# Stingray short and long frame



## coasterbrakejunkie1969 (Jul 24, 2022)

I have been under the impression that my 1965 twenty inch Fleet was the same frame as the early shorty Stingrays. I have a 5.5 inch crank on it and it puts the pedal about 2 inches off the ground. What length crank came on the '64 ? What is the height of the pedal off the ground. I see that the chain stays on my '65 are angled upward quite a bit pushing the BB closer to the ground. My '68 long frame has much straighter stays and hence much more clearance for the pedals. Did Schwinn use a different frame for '64 Stingray as opposed to say the Typhoon which I often see with a 4.5 crank.  Any information would be appreciated as I want to understand the differences in the frames.


----------



## coasterbrakejunkie1969 (Jul 24, 2022)

Could someone with a '64 measure from center of BB to the ground?


----------



## Arjnmrskr213 (Jul 25, 2022)

coasterbrakejunkie1969 said:


> Could someone with a '64 measure from center of BB to the ground?



Actually your fleet is a different frame than the stingrays for sure. Check out these dealer spec sheets. Your fleet is a 1940-D frame. The Typhoon and Stingray used a 1940-A. Doesn't your fleet have the clips where the slimline tank attach too?


----------



## coasterbrakejunkie1969 (Jul 25, 2022)

Arjnmrskr213 said:


> Your fleet is a 1940-D frame.
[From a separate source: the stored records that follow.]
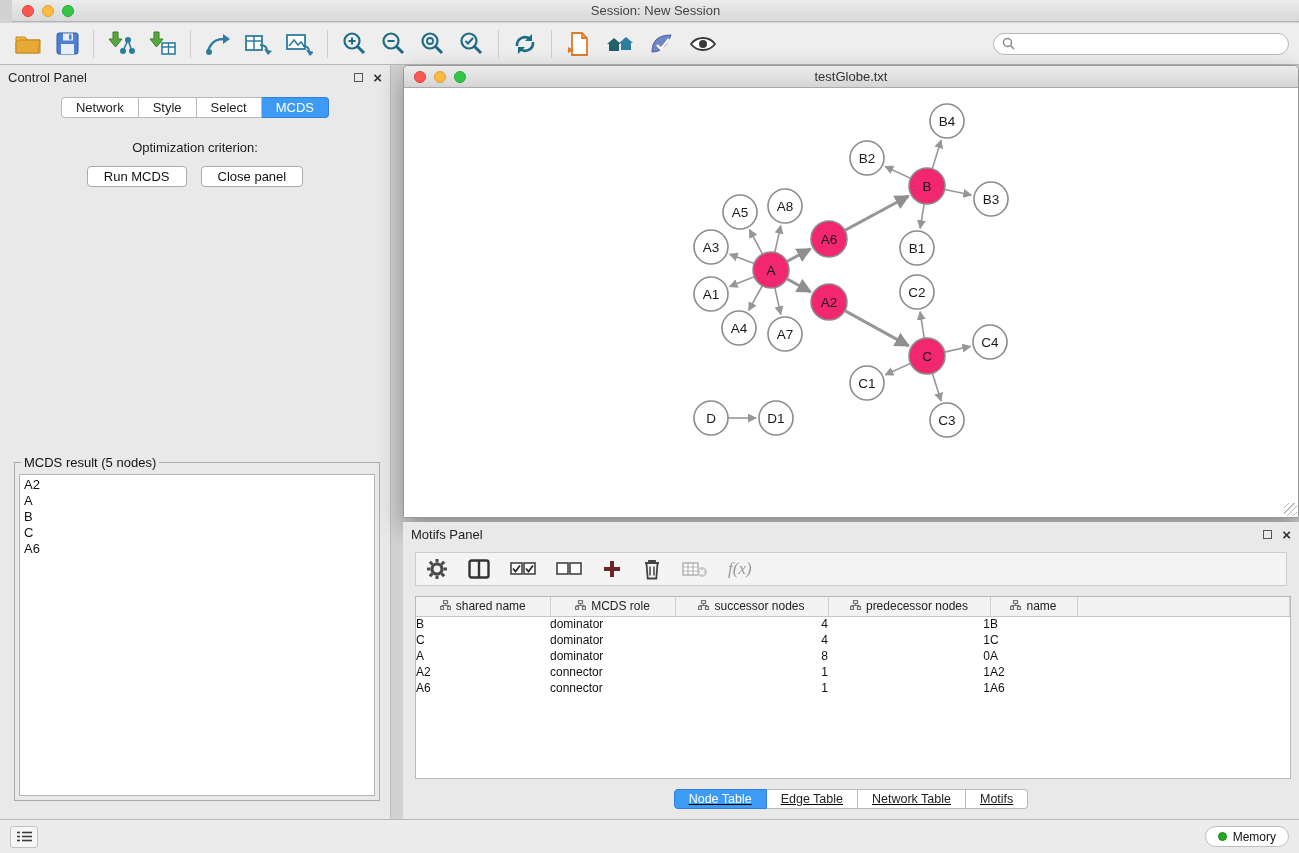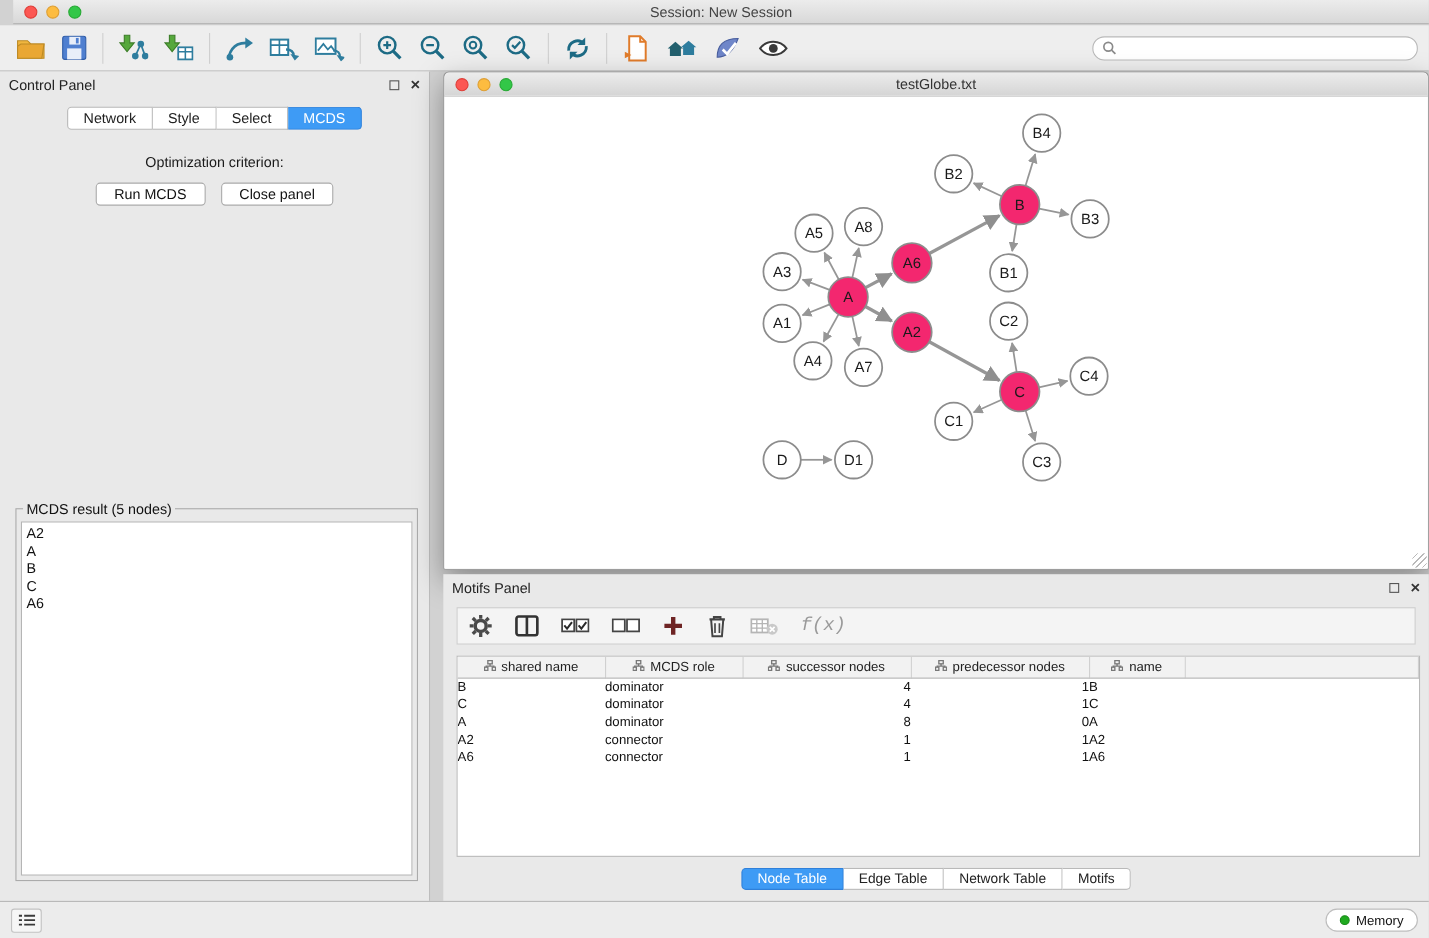--- a/index.html
+++ b/index.html
@@ -68,21 +68,21 @@
     border-radius:5px 5px 0 0; display:flex; align-items:center; position:relative;}
   .net-titlebar .title{ position:absolute; left:0; right:0; text-align:center; font-size:13px; color:#333;}
   .net-canvas { position:absolute; left:0; top:22px; right:0; bottom:0; overflow:hidden; background:#fff;}
   .resize-grip { position:absolute; right:1px; bottom:1px; width:13px; height:13px;
     background:repeating-linear-gradient(135deg, transparent 0 3px, #b9b9b9 3px 4px); }
 
   
   .table-panel { position:absolute; left:403px; top:522px; right:0; bottom:34px; background:#e9e9e9; }
   .tp-toolbar { margin:6px 12px 0 12px; height:34px; background:#f4f4f4; border:1px solid #cdcdcd;
     display:flex; align-items:center; gap:20px; padding:0 10px; }
-  .fx { font-family:Liberation Mono, monospace; font-style:italic; font-size:17px; color:#9a9a9a; }
+  .fx { font-family:Liberation Serif, serif; font-style:italic; font-size:17px; color:#9a9a9a; }
   .tp-tablewrap { position:absolute; left:12px; right:8px; top:74px; bottom:40px; background:#fff;
     border:1px solid #b9b9b9; overflow:hidden; }
   table.datatable { border-collapse:collapse; width:100%; table-layout:fixed; }
   table.datatable th { background:#f2f2f2; border-right:1px solid #d0d0d0; border-bottom:1px solid #c6c6c6;
     font-weight:normal; font-size:12px; color:#222; height:19px; }
   table.datatable th .hcell{ display:flex; align-items:center; justify-content:center; gap:5px;}
   table.datatable td { font-size:12px; color:#111; height:16px; padding:0; white-space:nowrap; overflow:hidden;}
   td.al { padding-left:10px; } td.al2 { padding-left:14px; }
   td.ar { text-align:right; padding-right:18px; } td.ar2 { text-align:right; padding-right:52px; }
   .tp-tabs { position:absolute; left:0; right:0; bottom:10px; display:flex; justify-content:center; }
@@ -589,21 +589,21 @@
             <td class="al">A6</td>
             <td class="al2">connector</td>
             <td class="ar">1</td>
             <td class="ar2">1</td>
             <td class="al2">A6</td>
             <td></td>
           </tr>
         </tbody>
     </table>
   </div>
-  <div class="tp-tabs seg-bar" id="table-tabs" style="margin-top:16px;">
+  <div class="tp-tabs seg-bar" id="table-tabs" style="margin-top:16px;text-decoration:underline;">
       <div class="seg active">Node Table</div>
       <div class="seg">Edge Table</div>
       <div class="seg">Network Table</div>
       <div class="seg">Motifs</div>
     </div>
 </div>
 
 <div class="statusbar">
   <span class="icon-btn" style="width:28px;height:22px;background:#f6f6f6;border:1px solid #c2c2c2;border-radius:3px;">
     <svg width="15" height="11" viewBox="0 0 15 11">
The Typhoon and Stingray used a 1940-A. Doesn't your fleet have the clips where the slimline tank attach too?



Yes a slimline tank. Do you think the difference is only the tank tabs? I can't imagine they had 2 different 20 inch cantilever frames at that point, but I do not know.


----------



## Arjnmrskr213 (Jul 25, 2022)

coasterbrakejunkie1969 said:


> Yes a slimline tank. Do you think the difference is only the tank tabs? I can't imagine they had 2 different 20 inch cantilever frames at that point, but I do not know.
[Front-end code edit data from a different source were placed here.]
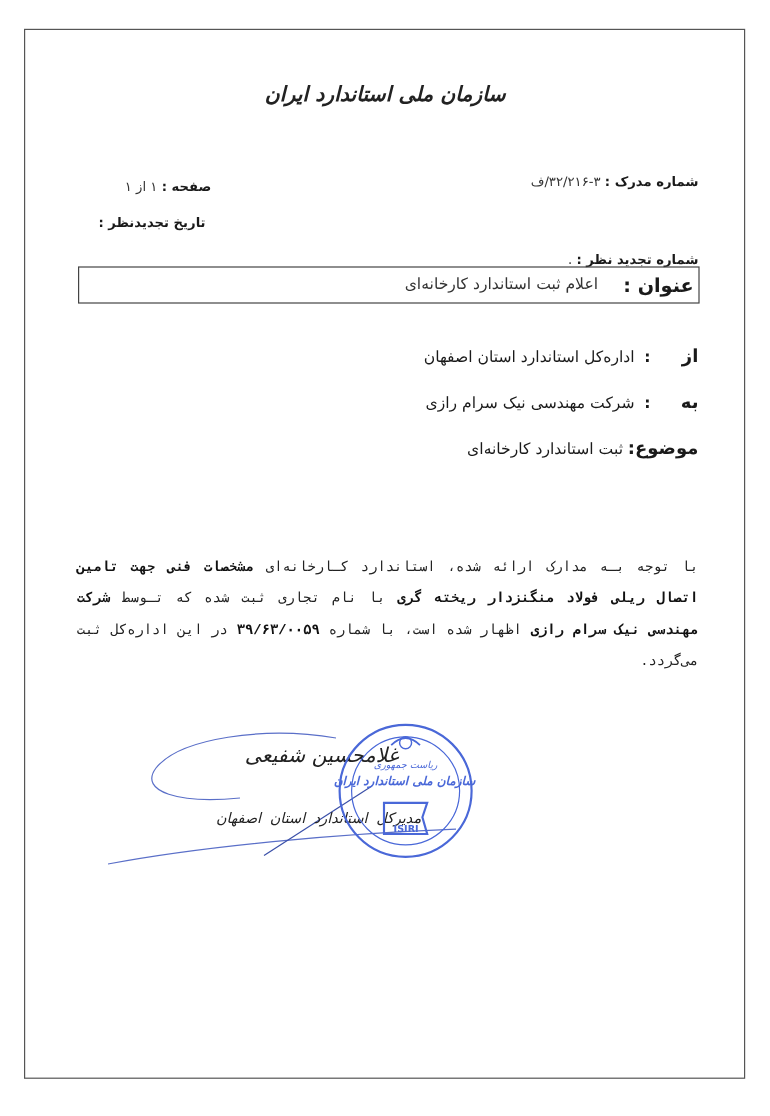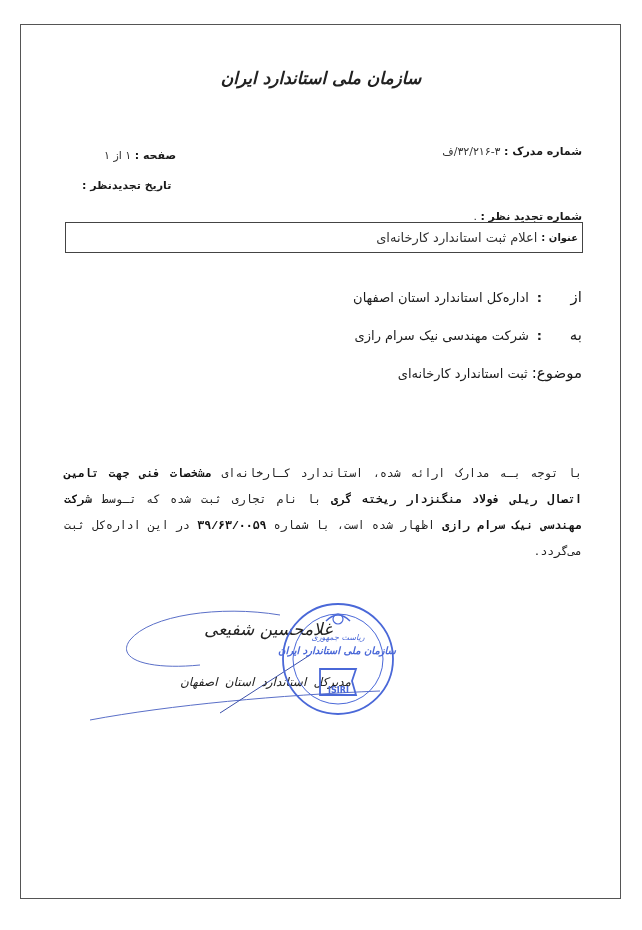--- a/index.html
+++ b/index.html
@@ -57,34 +57,34 @@
       height: 31px;
       border: 1.5px solid #444;
       box-sizing: border-box;
       direction: rtl;
       display: flex;
       align-items: center;
       padding-right: 4px;
       font-size: 13px;
       white-space: nowrap;
     }
-    .title-box .label { font-weight: bold; font-size: 10px; }
-    .title-box .value { color: #333; margin-right: 4px; }
+    .title-box .label { font-weight: bold; font-size: 16px; }
+    .title-box .value { color: #333; margin-right: 21px; }
 
     .field-row {
       position: absolute;
       right: 60px;
       direction: rtl;
       font-size: 13px;
       white-space: nowrap;
       display: flex;
       align-items: baseline;
     }
     .field-key {
-      font-weight: normal;
+      font-weight: bold;
       font-size: 15px;
       display: inline-block;
       min-width: 34px;
     }
     .field-colon {
       font-weight: bold;
       margin: 0 6px 0 8px;
     }
     .field-val { font-weight: normal; }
Yes, the tabs should be the only diffrence. I've come across frames that have the same frame number but different letters at the end of frame number and have noticed the visible differences are for example one will be a Coaster Brake frame and the other will have brackets for hand brakes


----------



## coasterbrakejunkie1969 (Jul 25, 2022)

Arjnmrskr213 said:


> Yes, the tabs should be the only diffrence. I've come across frames that have the same frame number but different letters at the end of frame number and have noticed the visible differences are for example one will be a Coaster Brake frame and the other will have brackets for hand brakes



I guess with a 5.5 crank it just ends up that close to the ground. It is like 8 inches to  the center of BB and the pedals are only 2.5 from the ground. Lots of banged up pedals.


----------



## Arjnmrskr213 (Jul 25, 2022)

coasterbrakejunkie1969 said:


> I guess with a 5.5 crank it just ends up that close to the ground. It is like 8 inches to  the center of BB and the pedals are only 2.5 from the ground. Lots of banged up pedals.


----------



## Arjnmrskr213 (Jul 25, 2022)

Notice A, B, C, & D variations in frames has to do with clips for tanks. To caliper brake models


----------